Politique du logement : bras de fer autour de l'avenir de l'encadrement des loyers

Le compte à rebours est lancé pour l'une des mesures les plus débattues du marché locatif français. Initialement introduit par la loi Alur en 2014 et renforcé par la loi Elan en 2018, le dispositif expérimental d'encadrement des loyers doit théoriquement s'éteindre en novembre 2026. Alors qu'un collectif d'élus de grandes métropoles monte au créneau pour réclamer sa pérennisation, le gouvernement affiche sa réserve, s'appuyant sur les théories économiques de rétraction de l'offre.
Un bilan jugé vertueux par les municipalités volontaires
Actuellement appliqué dans 69 communes françaises (dont Paris, Lyon, Lille, Bordeaux ou Montpellier), l'encadrement des loyers est défendu par les exécutifs locaux comme un rempart indispensable contre le mal-logement en zone tendue. Dans une tribune collective, les maires soulignent que le mécanisme a permis de modérer la hausse des baux et de restituer des sommes significatives aux locataires ayant subi des loyers manifestement illégaux.
Les partisans de la mesure s'appuient sur des travaux de recherche pour valider ces résultats :
- L'impact à Paris : Selon l'Atelier parisien d'urbanisme (APUR) et le laboratoire Cesaer, l'encadrement a permis aux locataires de la capitale d'éviter une hausse moyenne de près de 1 000 euros par an.
- L'équilibre du marché : Les édiles défendent une fonction de régulation face à l'inégalité structurelle entre l'offre et la demande, visant à éradiquer les loyers abusifs en pied d'immeuble.

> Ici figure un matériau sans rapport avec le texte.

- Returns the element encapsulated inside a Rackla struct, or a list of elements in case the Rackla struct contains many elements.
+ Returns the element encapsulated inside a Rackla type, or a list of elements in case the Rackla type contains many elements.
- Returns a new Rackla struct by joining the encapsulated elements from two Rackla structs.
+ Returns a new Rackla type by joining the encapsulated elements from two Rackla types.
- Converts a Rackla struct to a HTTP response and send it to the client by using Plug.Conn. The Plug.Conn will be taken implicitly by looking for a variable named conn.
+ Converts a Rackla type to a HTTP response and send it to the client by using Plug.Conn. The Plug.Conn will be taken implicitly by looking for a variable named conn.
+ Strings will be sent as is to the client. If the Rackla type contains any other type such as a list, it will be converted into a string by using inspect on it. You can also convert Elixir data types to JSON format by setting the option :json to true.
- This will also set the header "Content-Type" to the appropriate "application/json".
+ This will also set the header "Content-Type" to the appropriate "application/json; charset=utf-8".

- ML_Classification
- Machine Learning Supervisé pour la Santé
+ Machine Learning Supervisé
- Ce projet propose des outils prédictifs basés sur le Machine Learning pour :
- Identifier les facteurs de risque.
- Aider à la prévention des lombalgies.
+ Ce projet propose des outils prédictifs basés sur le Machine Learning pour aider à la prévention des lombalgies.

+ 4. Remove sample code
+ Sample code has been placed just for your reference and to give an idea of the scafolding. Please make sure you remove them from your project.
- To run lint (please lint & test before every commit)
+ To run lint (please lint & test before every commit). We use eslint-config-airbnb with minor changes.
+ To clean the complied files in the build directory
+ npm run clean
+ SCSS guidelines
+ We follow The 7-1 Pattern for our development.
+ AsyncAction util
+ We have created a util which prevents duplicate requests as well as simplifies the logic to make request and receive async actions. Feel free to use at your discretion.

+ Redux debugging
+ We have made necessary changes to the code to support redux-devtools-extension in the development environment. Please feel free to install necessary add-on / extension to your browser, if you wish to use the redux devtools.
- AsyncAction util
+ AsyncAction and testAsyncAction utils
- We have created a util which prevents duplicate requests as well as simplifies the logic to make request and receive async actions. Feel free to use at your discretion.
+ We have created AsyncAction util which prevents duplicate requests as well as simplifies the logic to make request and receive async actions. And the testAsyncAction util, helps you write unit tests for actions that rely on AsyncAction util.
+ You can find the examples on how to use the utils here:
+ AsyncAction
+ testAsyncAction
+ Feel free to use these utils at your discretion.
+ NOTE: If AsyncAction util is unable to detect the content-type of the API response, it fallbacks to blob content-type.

| Historique et Chiffres clés (2026) | Volume / Date | Statut réglementaire |
|---|---|---|
| Communes ayant manifesté leur intérêt | Près de 700 | Villes situées en zone tendue |
| Villes appliquant activement le dispositif | 69 communes | Périmètres d'expérimentation |
| Échéance de l'expérimentation Elan | Novembre 2026 | Fin programmée sans vote d'une loi |
Le contre-argument économique : le risque de contraction de l'offre
Face à l'enthousiasme des municipalités, la ligne du ministère du Logement reste prudente et pragmatique. Le ministre Vincent Jeanbrun a rappelé les enseignements classiques de la littérature économique : le plafonnement artificiel des prix peut inciter certains bailleurs privés à retirer leurs biens du marché locatif traditionnel, que ce soit pour les revendre, les transformer en locations touristiques de courte durée, ou suspendre les investissements de rénovation thermique.
Le gouvernement affirme vouloir statuer sans dogmatisme, en s'appuyant sur un rapport d'évaluation indépendant commandé à deux économistes, dont les conclusions doivent être remises au Parlement avant la fin du mois de mai.
Parcours législatif : un texte en attente au Sénat
La bataille pour la pérennisation du dispositif a déjà débuté sur le terrain parlementaire. Une proposition de loi portée par le député Iñaki Echaniz a été validée par l'Assemblée nationale en décembre dernier, à la suite de rapports d'évaluation jugés positifs.
Cependant, le texte n'a pas encore obtenu son inscription à l'ordre du jour du Sénat. Cette étape est pourtant indispensable pour éviter l'extinction automatique de l'encadrement en novembre et offrir une visibilité à long terme tant aux locataires qu'aux investisseurs immobiliers engagés dans des projets locatifs.